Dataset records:
==*==
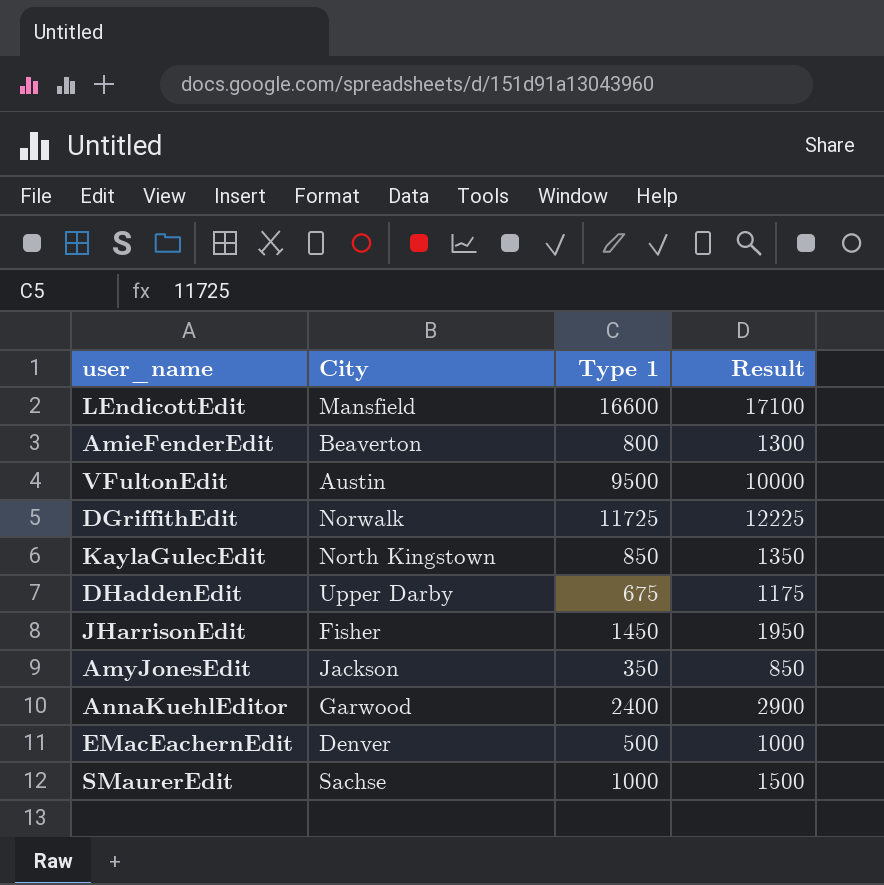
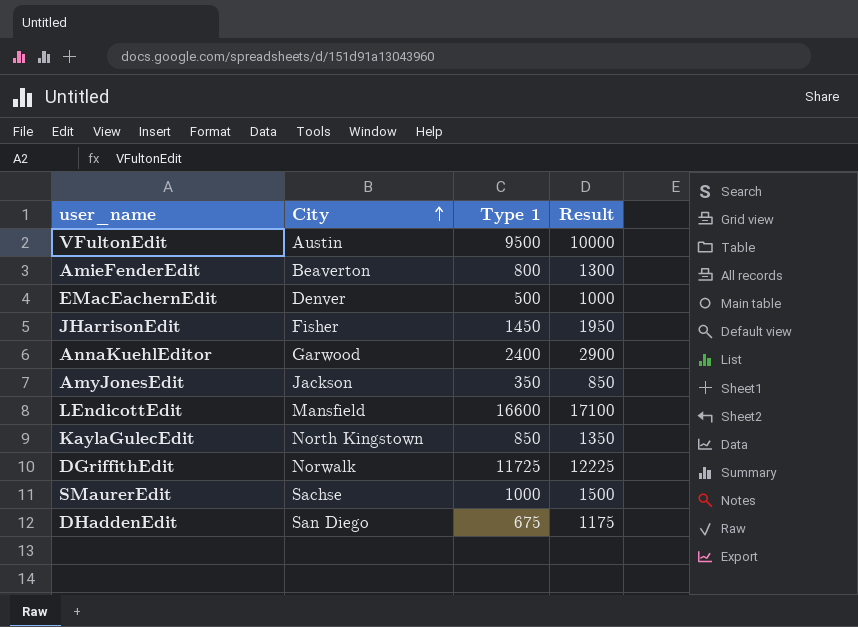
row order: none -> City ascending
DHaddenEdit | City: Upper Darby -> San Diego

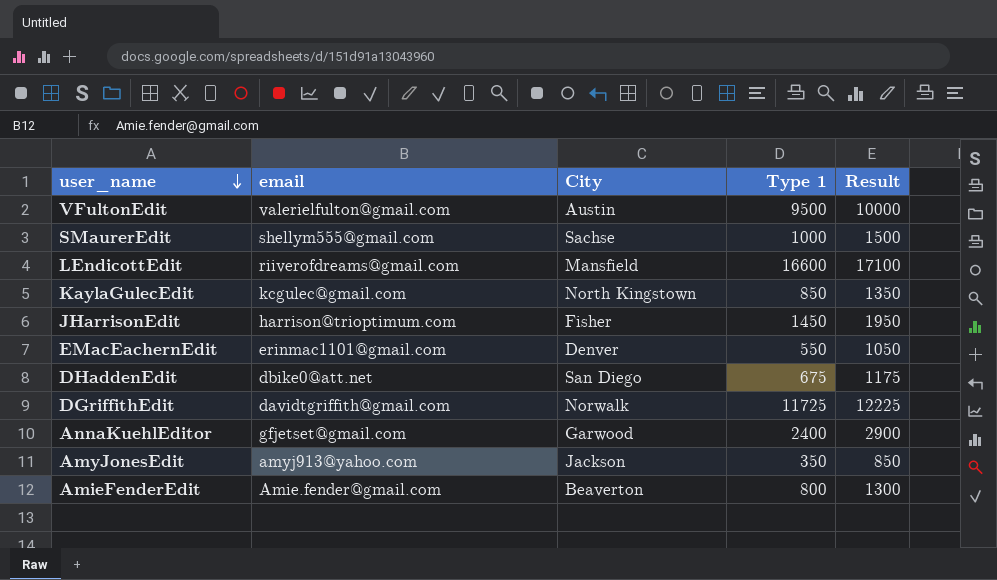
row order: City ascending -> user_name descending
column email | position: none -> 2
EMacEachernEdit | Type 1: 500 -> 550
EMacEachernEdit | Result: 1000 -> 1050

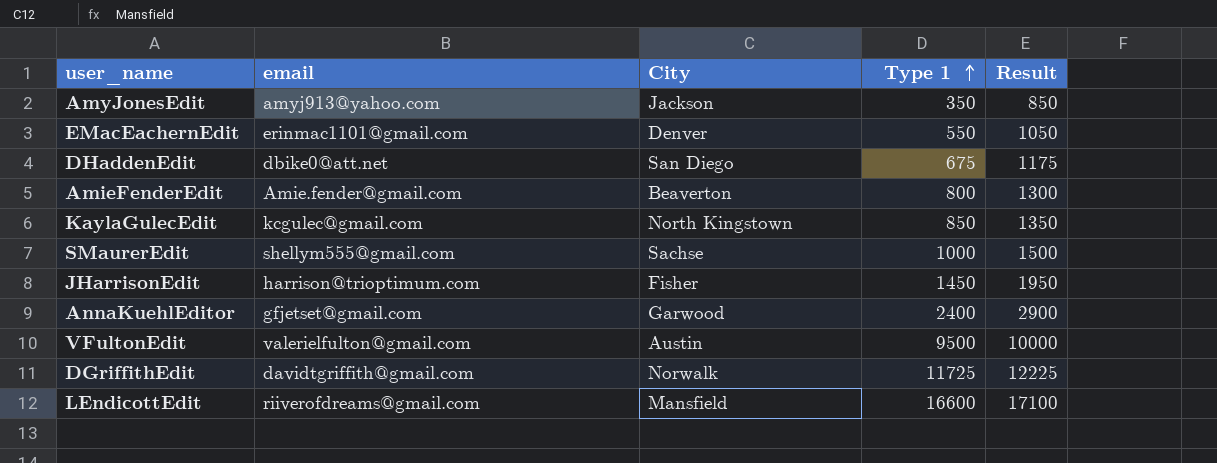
row order: user_name descending -> Type 1 ascending

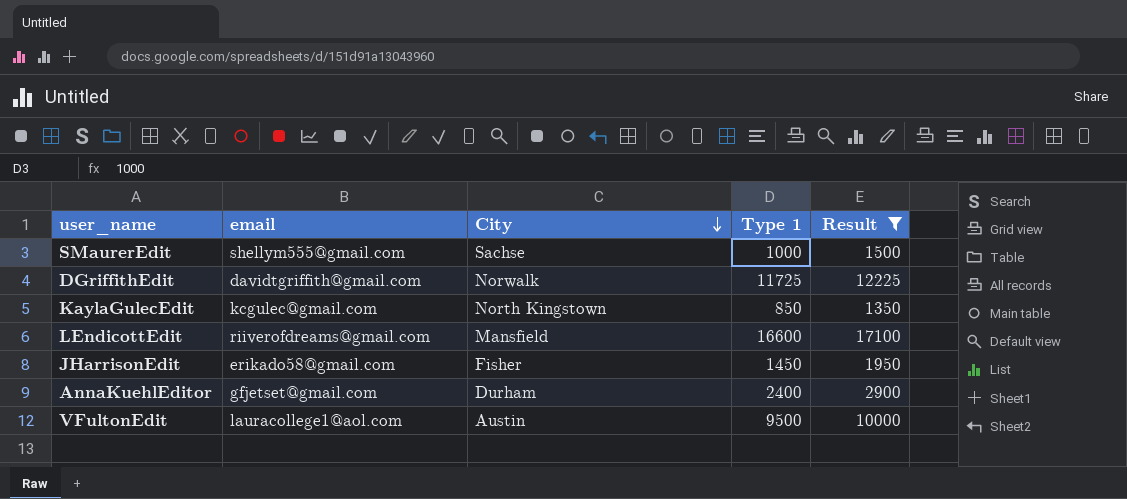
filter: none -> Result >= 1350
row order: Type 1 ascending -> City descending
JHarrisonEdit | email: harrison@trioptimum.com -> erikado58@gmail.com
AnnaKuehlEditor | City: Garwood -> Durham
VFultonEdit | email: valerielfulton@gmail.com -> lauracollege1@aol.com

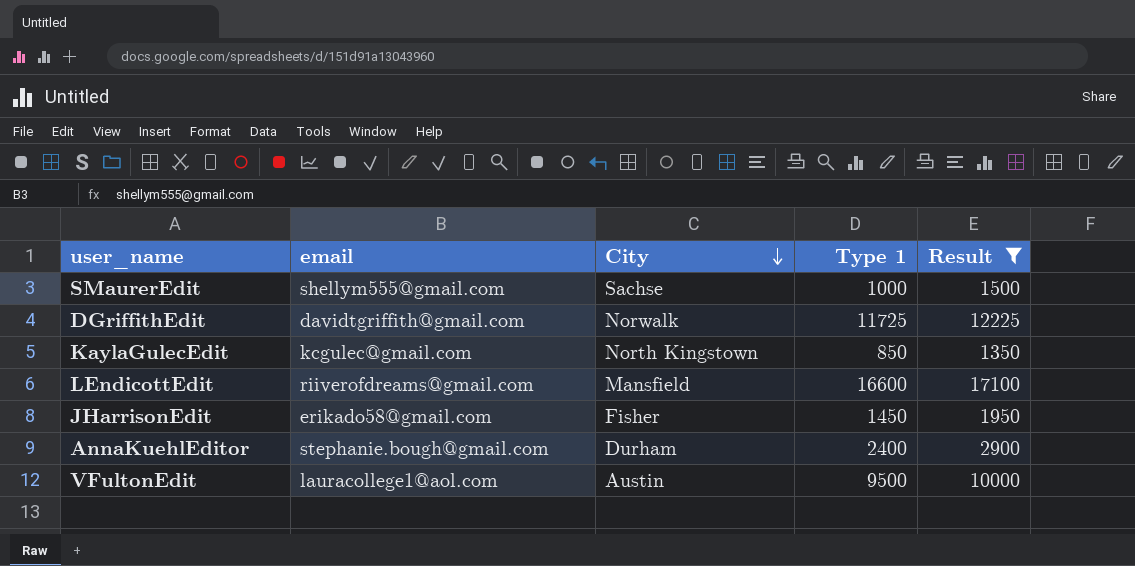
AnnaKuehlEditor | email: gfjetset@gmail.com -> stephanie.bough@gmail.com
==*==
**Try it:**
Make an exact copy of the data above, pictures excluded.

**Exercise output:**
row order: none -> City ascending
DHaddenEdit | City: Upper Darby -> San Diego

row order: City ascending -> user_name descending
column email | position: none -> 2
EMacEachernEdit | Type 1: 500 -> 550
EMacEachernEdit | Result: 1000 -> 1050

row order: user_name descending -> Type 1 ascending

filter: none -> Result >= 1350
row order: Type 1 ascending -> City descending
JHarrisonEdit | email: harrison@trioptimum.com -> erikado58@gmail.com
AnnaKuehlEditor | City: Garwood -> Durham
VFultonEdit | email: valerielfulton@gmail.com -> lauracollege1@aol.com

AnnaKuehlEditor | email: gfjetset@gmail.com -> stephanie.bough@gmail.com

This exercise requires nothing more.